What the task asks = Go over the records and copy every line with the string "źródła".

[Items from a dataset]

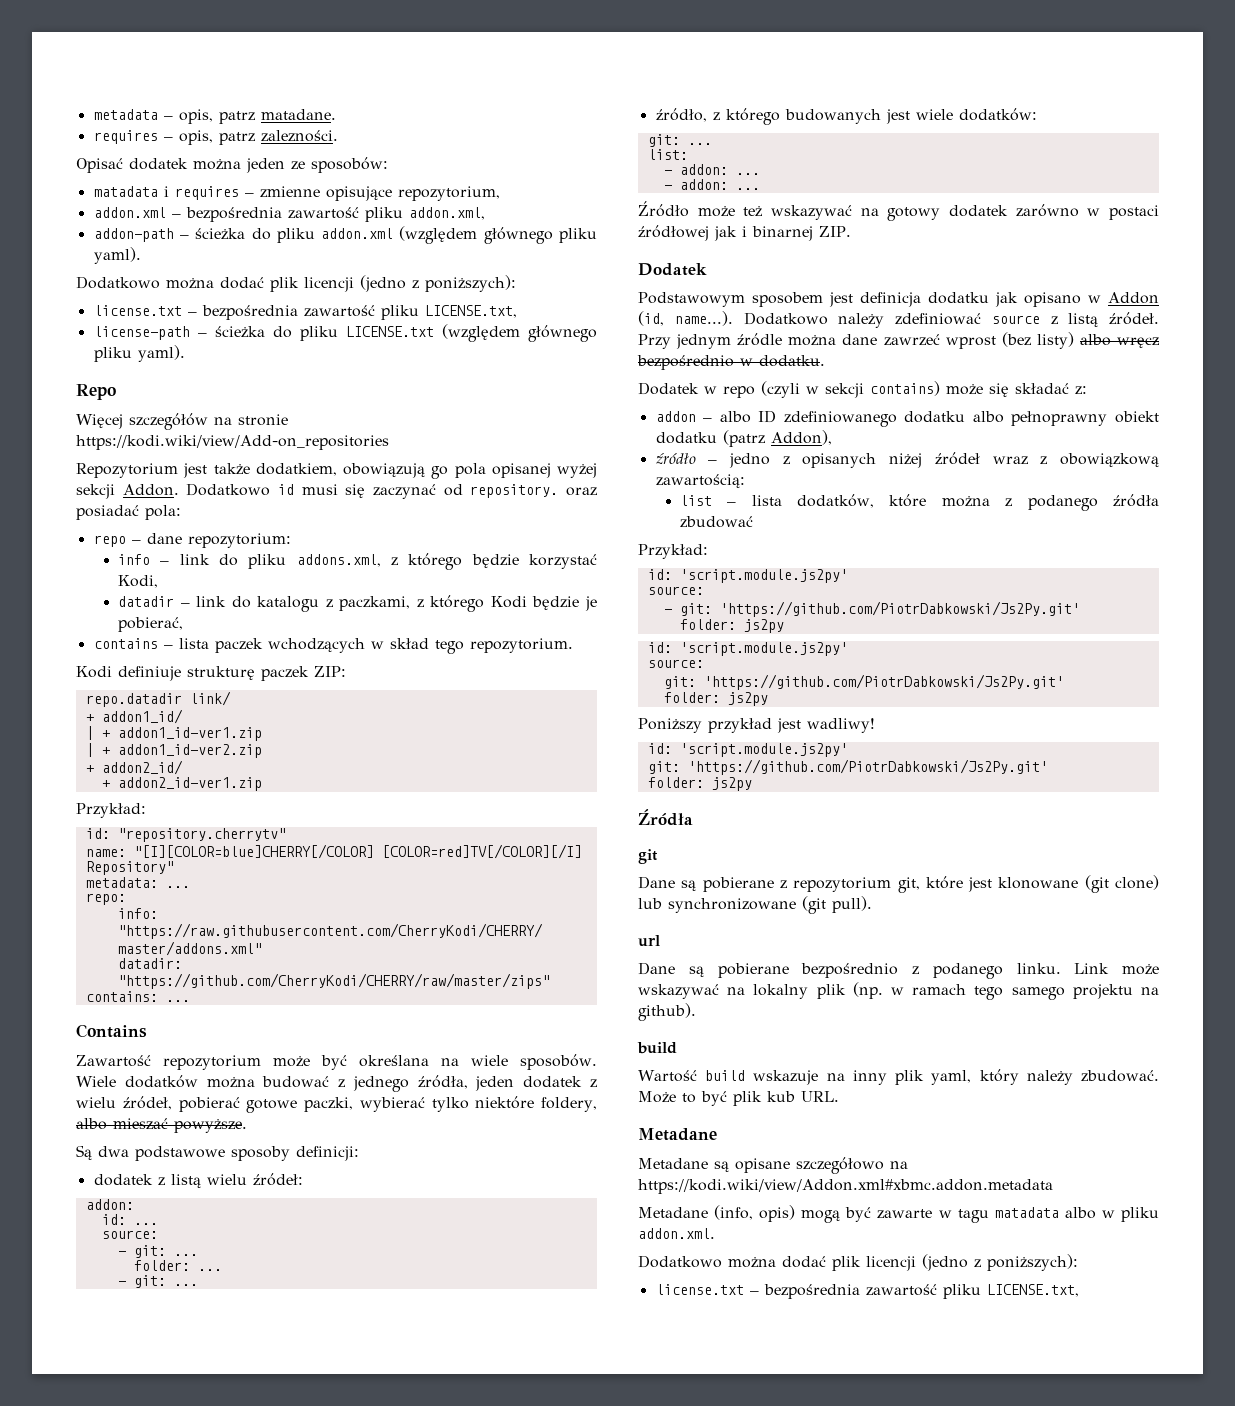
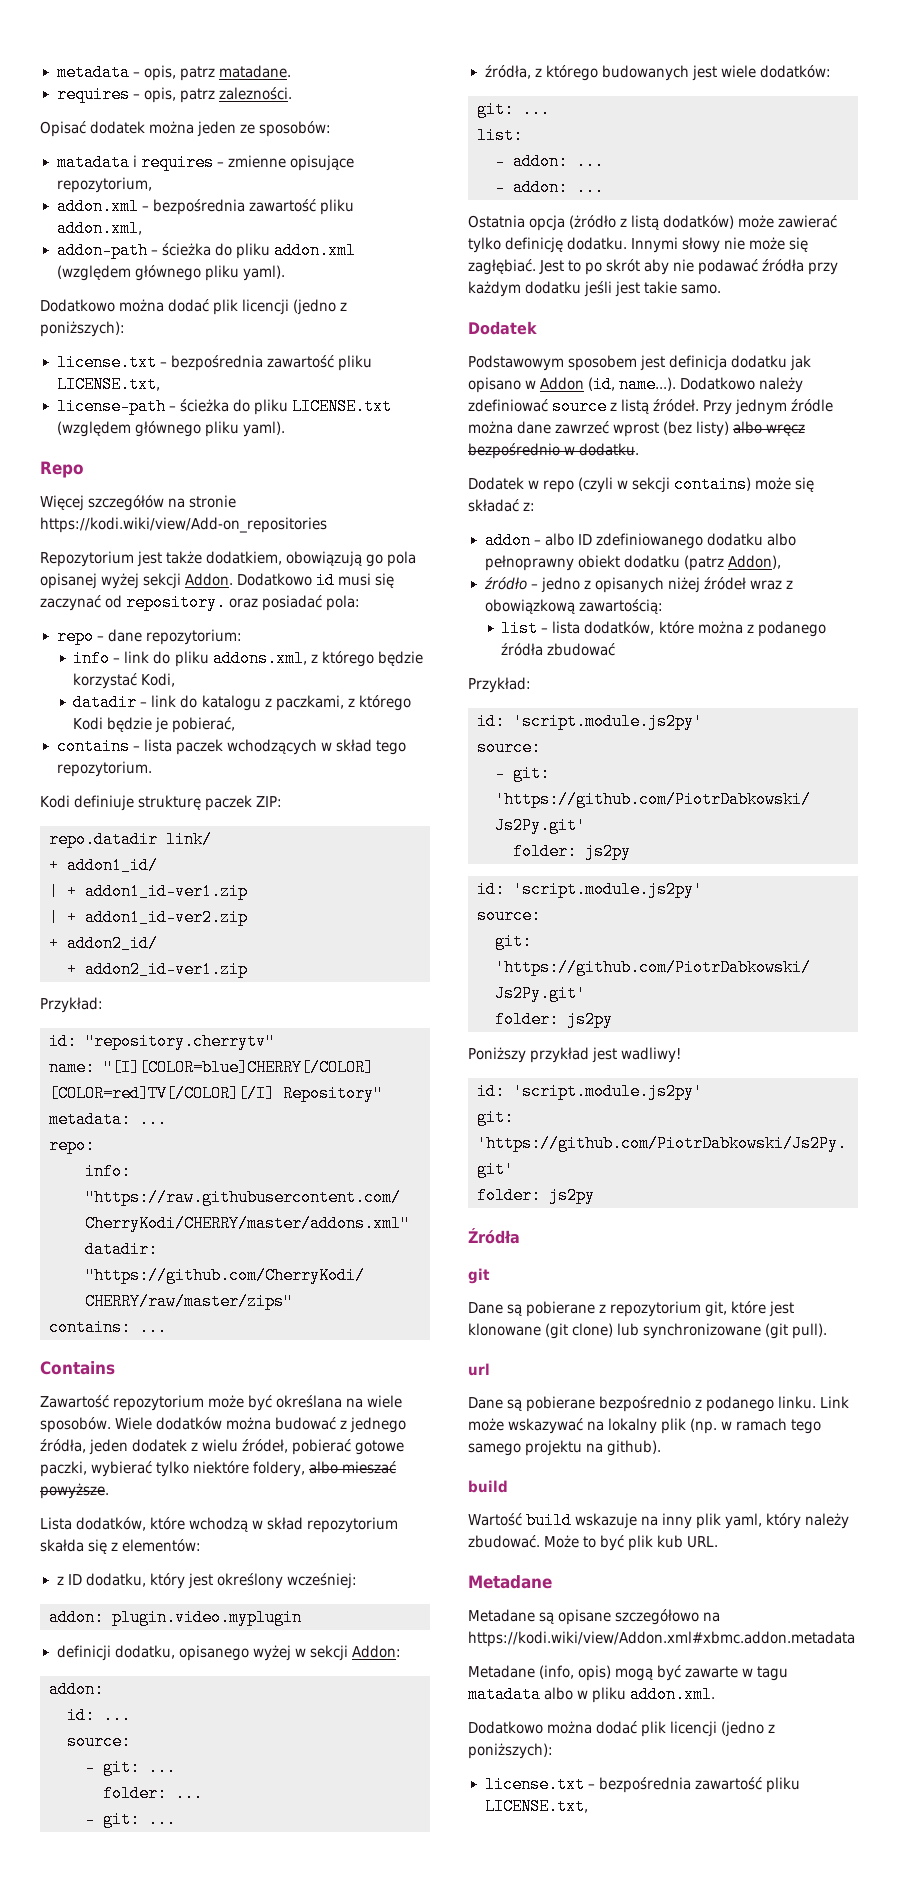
- Są dwa podstawowe sposoby definicji:
- dodatek z listą wielu źródeł:
+ Lista dodatków, które wchodzą w skład repozytorium skałda się z elementów:
+ z ID dodatku, który jest określony wcześniej:
+ addon: plugin.video.myplugin
+ definicji dodatku, opisanego wyżej w sekcji Addon:
- źródło, z którego budowanych jest wiele dodatków:
+ źródła, z którego budowanych jest wiele dodatków:
- Źródło może też wskazywać na gotowy dodatek zarówno w postaci źródłowej jak i binarnej ZIP.
+ Ostatnia opcja (żródło z listą dodatków) może zawierać tylko definicję dodatku. Innymi słowy nie może się zagłębiać. Jest to po skrót aby nie podawać źródła przy każdym dodatku jeśli jest takie samo.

Task response =
+ źródła, z którego budowanych jest wiele dodatków:
+ Ostatnia opcja (żródło z listą dodatków) może zawierać tylko definicję dodatku. Innymi słowy nie może się zagłębiać. Jest to po skrót aby nie podawać źródła przy każdym dodatku jeśli jest takie samo.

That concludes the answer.